THE OBJECT OF FEDERAL INTERFERENCE.
From the Federal judge who sat on the bench as the protege of the late George M. Pullman, to whose influence he was indebted for his appointment—as he was to the railroad companies for the annual passes he had in his pocket—down to the last thug sworn in by the railroads and paid by the railroads (p. 340 report of Strike Commission) to serve the railroads as United States deputy marshal, the one object of the Federal Court and its officers was, not the enforcement of law and preservation of order, but the breaking up of the strike in the interest of the railroad corporations, and it was because of this fact that John P. Altgeld, Governor of Illinois, and John P. Hopkins, Mayor of Chicago, were not in harmony with President Cleveland’s administration and protested against the Federal troops being used in their state and city for such a malign purpose.
This is the fact and I shall prove it beyond doubt before this article is concluded.
CLEVELAND OMITS REFERENCE TO JUDGE WOODS.

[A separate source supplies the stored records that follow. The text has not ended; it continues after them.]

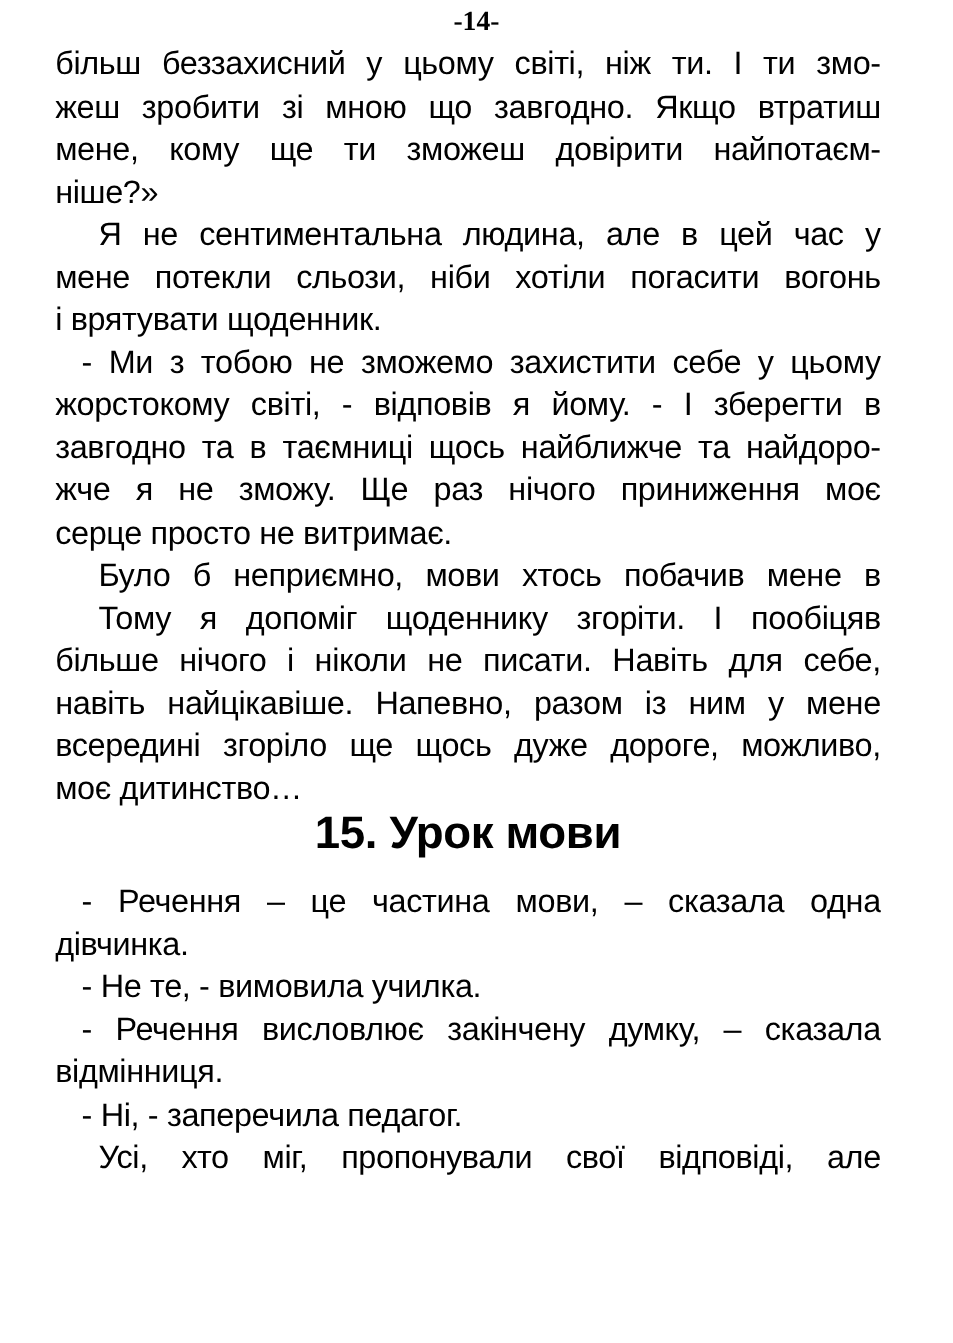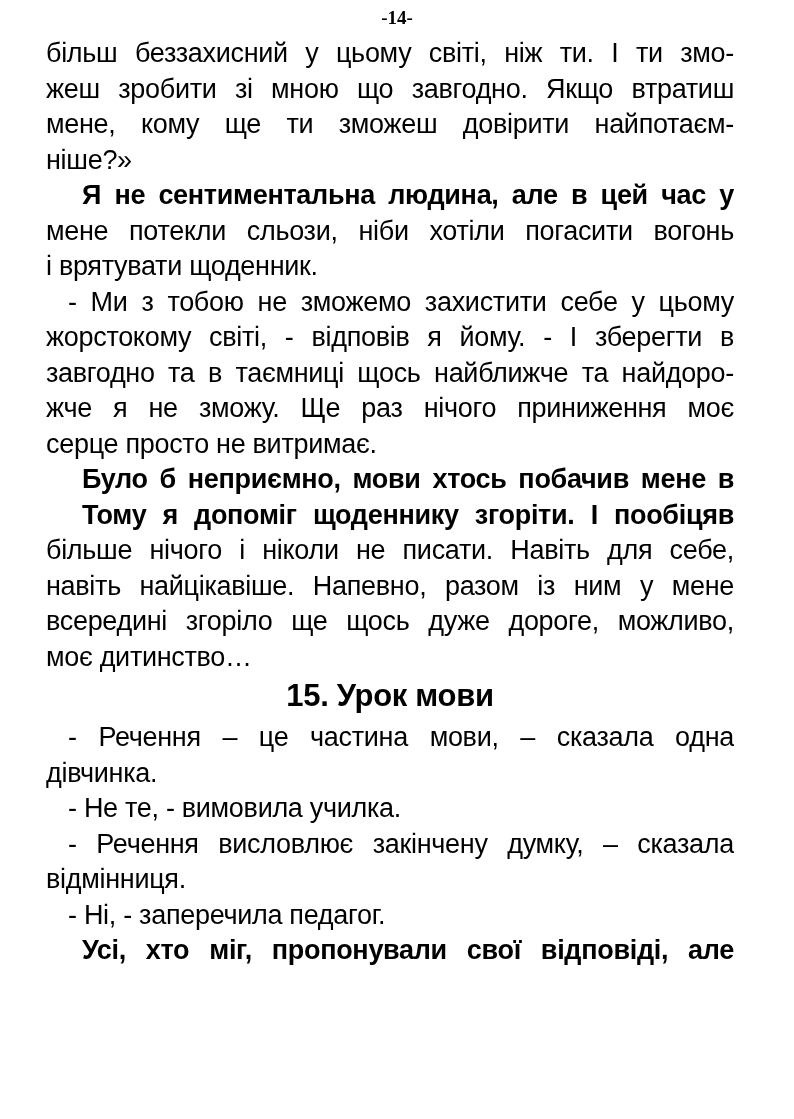"-14-" .page-number { font-size: 19px -> 23px }
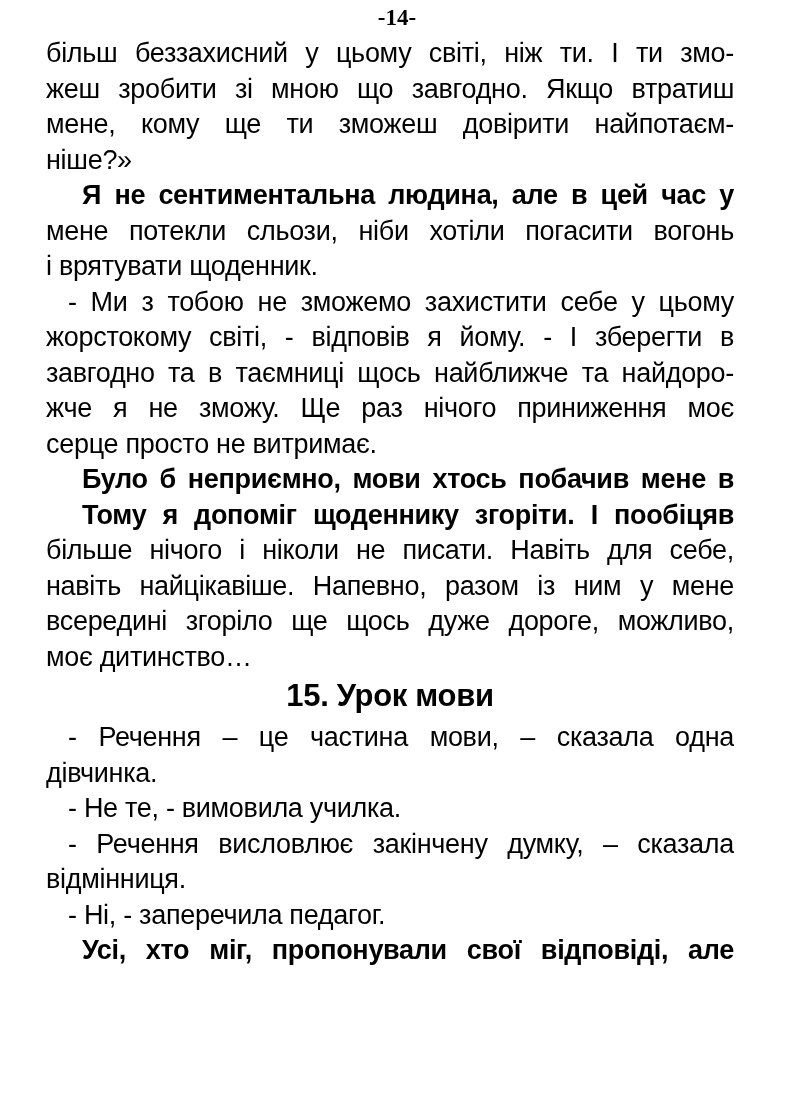"Я не сентиментальна людина, але" .line.indent-normal { font-weight: bold -> none }
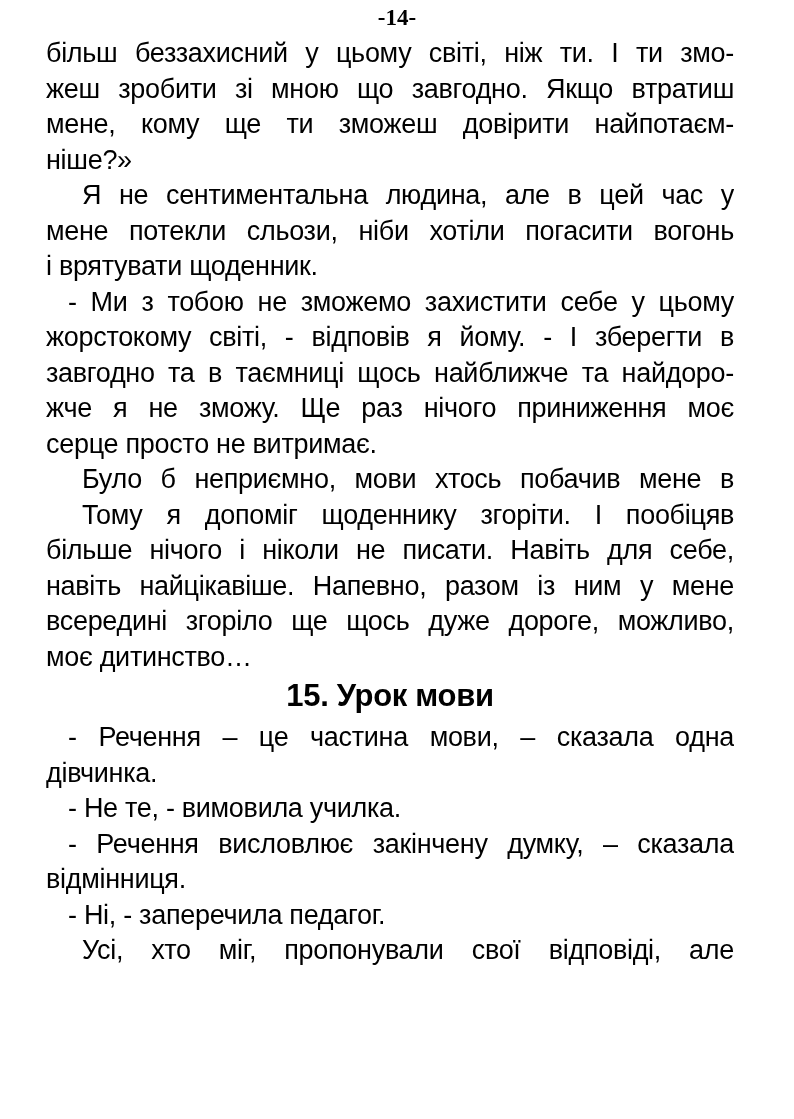"15. Урок мови" .heading { font-size: 31px -> 38px; margin: 2px 0 6px 0 -> 2px 0 20px 0 }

The late Judge William A. Woods figured as one of the principal judges in the Chicago affair, issuing the injunctions, citing the strikers to appear before him and sentencing them to jail without trial, but President Cleveland discreetly omits all reference to him; and although he introduces copies of many documents, his article does not include copies of the telegrams that passed between Judge Woods from his home at Indianapolis and the railroad managers at Chicago before he left home to hold court in the latter city.
Judge Woods had the distinction of convicting the writer and his colleagues without a trial and of releasing William W. Dudley of “Blocks of Five” memory in spite of a trial.
Judge Woods is dead and I do not attack the dead. I have to mention his name, and this of itself is sufficient.
PULLMAN’S CONTEMPT OF COURT.
During the strike the late George M. Pullman was summoned to appear before the Federal Court to give testimony. He at once had his private car attached to an eastbound train and left the city, treating the court with sovereign contempt. On his return, accompanied by Robert Todd Lincoln, his attorney, he had a tete-a-tete with the court, “in chambers,” and that ended the matter. He was not required to testify, nor to appear in open court. The striker upon whom there fell even the suspicion of a shadow of contempt was sentenced and jailed with alacrity. Not one was spared, not one invited to a “heart-to-heart” with his honor, “in chambers.”